Scan the listing below. Copy each line that contains "local".

INPUT DATA Block Start

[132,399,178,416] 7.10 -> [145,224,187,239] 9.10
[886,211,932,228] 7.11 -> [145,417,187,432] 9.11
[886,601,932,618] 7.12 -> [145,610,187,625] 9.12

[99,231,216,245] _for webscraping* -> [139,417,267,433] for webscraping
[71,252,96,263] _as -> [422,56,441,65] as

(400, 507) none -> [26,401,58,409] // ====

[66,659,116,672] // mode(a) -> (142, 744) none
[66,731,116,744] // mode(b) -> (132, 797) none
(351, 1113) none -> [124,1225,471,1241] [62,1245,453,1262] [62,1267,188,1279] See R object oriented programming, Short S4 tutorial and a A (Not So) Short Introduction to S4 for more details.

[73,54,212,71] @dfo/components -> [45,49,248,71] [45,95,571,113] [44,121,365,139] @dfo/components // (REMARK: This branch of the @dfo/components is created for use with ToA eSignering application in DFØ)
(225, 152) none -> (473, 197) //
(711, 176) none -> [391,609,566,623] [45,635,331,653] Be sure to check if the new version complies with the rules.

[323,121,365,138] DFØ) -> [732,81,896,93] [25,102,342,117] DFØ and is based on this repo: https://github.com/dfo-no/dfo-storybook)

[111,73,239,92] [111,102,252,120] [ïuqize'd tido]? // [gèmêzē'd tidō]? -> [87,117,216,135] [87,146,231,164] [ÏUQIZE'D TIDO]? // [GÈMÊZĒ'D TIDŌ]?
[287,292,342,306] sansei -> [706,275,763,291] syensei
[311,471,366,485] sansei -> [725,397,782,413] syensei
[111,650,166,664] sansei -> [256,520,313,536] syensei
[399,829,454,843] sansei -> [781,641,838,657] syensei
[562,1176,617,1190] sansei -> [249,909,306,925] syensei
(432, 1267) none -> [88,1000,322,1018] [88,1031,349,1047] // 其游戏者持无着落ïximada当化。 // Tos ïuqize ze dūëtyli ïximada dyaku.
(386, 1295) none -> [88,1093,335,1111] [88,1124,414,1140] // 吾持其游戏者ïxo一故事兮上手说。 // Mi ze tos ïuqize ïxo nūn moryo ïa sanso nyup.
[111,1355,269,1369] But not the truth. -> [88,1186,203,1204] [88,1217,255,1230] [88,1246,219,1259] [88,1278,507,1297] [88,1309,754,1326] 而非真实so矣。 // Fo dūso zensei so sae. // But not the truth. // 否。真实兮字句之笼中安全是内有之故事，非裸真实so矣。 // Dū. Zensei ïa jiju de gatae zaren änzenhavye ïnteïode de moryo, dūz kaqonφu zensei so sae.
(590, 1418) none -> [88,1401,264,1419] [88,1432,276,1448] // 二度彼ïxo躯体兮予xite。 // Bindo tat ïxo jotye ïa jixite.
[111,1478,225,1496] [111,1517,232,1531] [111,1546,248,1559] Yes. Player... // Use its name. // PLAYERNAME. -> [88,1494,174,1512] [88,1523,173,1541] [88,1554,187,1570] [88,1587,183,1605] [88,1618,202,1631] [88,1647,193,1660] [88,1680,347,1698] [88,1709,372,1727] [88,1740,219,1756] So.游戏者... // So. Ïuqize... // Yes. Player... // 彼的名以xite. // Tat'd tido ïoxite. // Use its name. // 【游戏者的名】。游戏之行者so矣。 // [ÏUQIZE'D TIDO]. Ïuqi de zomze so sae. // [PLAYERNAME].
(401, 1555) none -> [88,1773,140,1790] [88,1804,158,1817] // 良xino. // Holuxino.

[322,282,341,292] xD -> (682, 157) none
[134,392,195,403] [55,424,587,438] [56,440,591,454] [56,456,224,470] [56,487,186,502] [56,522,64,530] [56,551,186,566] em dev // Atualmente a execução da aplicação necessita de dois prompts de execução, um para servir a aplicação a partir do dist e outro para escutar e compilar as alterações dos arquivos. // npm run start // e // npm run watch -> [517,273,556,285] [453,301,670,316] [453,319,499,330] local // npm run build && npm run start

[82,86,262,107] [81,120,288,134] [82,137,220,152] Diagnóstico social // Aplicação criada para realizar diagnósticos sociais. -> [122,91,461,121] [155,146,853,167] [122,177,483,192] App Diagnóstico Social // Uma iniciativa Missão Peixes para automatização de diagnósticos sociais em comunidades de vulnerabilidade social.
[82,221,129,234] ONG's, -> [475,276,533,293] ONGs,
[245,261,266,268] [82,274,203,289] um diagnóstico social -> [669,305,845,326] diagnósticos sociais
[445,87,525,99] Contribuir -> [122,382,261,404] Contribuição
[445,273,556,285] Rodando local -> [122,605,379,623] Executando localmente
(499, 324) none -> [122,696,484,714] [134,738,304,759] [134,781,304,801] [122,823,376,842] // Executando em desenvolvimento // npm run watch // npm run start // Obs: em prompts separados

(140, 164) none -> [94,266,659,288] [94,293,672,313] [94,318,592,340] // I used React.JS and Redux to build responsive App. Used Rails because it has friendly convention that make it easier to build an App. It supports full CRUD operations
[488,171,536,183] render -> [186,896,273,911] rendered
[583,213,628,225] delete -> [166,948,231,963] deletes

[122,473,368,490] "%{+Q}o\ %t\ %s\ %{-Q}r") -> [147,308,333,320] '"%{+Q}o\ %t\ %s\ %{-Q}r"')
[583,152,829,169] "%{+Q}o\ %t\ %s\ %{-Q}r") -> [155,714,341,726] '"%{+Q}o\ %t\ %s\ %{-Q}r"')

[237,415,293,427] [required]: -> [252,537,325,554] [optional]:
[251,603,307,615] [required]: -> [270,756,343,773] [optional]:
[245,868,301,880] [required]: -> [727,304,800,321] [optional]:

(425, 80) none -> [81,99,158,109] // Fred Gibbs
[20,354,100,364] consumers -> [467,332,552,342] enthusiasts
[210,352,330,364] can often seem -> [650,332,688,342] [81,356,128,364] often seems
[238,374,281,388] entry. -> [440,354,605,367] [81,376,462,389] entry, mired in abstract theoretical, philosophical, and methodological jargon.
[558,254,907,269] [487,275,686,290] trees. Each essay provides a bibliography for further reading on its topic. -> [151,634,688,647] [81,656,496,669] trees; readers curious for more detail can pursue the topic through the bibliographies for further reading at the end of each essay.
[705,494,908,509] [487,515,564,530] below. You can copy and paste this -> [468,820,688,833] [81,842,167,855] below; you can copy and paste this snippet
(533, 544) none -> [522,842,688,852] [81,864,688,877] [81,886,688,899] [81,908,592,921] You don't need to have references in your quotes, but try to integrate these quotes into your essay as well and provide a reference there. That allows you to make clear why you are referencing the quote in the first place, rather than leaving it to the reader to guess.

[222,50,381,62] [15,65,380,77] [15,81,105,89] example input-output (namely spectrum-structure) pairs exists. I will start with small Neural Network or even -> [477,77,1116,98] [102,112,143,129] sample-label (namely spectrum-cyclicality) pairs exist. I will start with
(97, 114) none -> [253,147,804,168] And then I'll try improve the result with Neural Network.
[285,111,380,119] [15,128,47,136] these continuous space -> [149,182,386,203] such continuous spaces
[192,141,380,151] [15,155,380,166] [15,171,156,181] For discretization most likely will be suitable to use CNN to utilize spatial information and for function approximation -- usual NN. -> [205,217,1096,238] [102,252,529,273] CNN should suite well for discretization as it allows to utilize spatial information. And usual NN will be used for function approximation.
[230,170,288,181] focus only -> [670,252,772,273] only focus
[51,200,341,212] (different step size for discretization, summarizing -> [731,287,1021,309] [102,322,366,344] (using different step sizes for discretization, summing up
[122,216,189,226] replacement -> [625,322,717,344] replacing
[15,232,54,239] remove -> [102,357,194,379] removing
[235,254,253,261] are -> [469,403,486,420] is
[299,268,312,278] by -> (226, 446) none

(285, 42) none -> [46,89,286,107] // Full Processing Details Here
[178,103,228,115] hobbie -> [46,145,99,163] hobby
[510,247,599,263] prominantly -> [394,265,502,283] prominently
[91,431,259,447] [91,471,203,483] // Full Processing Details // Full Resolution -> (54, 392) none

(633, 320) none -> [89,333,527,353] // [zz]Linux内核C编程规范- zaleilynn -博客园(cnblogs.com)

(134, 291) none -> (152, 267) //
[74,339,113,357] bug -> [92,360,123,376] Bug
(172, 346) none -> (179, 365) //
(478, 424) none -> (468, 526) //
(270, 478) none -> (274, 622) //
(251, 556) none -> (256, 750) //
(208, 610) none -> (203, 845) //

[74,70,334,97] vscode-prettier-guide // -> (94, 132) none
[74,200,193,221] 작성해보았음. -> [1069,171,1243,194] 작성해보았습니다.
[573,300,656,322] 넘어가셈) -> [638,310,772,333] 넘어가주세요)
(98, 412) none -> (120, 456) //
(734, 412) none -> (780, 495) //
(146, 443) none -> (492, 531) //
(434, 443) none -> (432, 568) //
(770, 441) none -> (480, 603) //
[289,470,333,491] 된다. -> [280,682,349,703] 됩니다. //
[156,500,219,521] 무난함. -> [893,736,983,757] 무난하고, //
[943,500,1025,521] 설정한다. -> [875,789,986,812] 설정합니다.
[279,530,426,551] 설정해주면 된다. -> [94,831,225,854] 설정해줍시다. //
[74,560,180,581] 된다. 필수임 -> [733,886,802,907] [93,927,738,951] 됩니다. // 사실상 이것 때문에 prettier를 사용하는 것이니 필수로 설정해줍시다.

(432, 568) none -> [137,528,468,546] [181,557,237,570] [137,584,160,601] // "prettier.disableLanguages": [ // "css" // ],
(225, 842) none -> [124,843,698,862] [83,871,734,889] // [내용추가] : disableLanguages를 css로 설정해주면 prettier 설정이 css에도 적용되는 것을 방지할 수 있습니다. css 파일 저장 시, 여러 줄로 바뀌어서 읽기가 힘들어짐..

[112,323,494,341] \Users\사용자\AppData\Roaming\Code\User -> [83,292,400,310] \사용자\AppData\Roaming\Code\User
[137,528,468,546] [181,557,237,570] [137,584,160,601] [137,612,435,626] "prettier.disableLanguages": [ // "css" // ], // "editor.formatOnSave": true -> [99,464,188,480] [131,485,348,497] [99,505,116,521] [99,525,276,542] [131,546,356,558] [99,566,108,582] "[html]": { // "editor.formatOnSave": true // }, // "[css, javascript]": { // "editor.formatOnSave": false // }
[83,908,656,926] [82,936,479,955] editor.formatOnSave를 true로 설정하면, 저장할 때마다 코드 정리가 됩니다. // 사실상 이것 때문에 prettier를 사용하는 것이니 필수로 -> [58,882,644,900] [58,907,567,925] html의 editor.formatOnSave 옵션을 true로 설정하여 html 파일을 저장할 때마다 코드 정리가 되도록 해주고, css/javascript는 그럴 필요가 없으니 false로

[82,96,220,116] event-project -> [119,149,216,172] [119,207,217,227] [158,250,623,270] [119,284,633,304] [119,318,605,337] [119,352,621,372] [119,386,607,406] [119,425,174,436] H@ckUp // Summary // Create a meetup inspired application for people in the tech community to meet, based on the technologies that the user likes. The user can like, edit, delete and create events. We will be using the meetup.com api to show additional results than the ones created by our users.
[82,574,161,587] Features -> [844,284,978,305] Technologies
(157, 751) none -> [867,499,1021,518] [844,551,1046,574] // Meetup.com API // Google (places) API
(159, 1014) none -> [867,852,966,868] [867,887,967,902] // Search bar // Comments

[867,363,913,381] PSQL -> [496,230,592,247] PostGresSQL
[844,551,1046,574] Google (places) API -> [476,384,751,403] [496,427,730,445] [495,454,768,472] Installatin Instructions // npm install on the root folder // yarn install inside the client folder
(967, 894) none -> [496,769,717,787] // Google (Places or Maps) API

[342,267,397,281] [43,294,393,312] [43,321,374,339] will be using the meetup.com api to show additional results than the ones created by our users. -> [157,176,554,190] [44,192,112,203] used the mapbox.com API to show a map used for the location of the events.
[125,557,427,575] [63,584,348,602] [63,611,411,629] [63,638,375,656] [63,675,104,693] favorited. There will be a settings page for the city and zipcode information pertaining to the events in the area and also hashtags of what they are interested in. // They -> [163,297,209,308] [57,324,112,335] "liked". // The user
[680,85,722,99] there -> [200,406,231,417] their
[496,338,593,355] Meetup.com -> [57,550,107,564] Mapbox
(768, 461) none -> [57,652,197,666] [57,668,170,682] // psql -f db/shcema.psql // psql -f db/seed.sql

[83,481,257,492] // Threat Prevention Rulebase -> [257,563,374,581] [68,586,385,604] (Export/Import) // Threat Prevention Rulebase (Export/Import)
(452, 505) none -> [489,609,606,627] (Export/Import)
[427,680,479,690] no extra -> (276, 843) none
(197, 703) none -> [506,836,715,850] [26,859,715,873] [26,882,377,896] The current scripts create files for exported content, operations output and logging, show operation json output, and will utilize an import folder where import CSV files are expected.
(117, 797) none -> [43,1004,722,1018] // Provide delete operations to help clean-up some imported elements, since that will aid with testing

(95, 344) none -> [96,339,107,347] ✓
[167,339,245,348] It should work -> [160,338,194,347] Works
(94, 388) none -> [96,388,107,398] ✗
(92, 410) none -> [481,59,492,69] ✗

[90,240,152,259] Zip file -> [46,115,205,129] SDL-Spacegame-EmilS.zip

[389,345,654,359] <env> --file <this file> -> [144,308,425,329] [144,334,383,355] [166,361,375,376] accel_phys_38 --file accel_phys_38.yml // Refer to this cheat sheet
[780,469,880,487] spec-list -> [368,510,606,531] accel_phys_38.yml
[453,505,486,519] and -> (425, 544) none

INPUT DATA Block End

EXPECTED OUTPUT →
[134,392,195,403] [55,424,587,438] [56,440,591,454] [56,456,224,470] [56,487,186,502] [56,522,64,530] [56,551,186,566] em dev // Atualmente a execução da aplicação necessita de dois prompts de execução, um para servir a aplicação a partir do dist e outro para escutar e compilar as alterações dos arquivos. // npm run start // e // npm run watch -> [517,273,556,285] [453,301,670,316] [453,319,499,330] local // npm run build && npm run start
[445,273,556,285] Rodando local -> [122,605,379,623] Executando localmente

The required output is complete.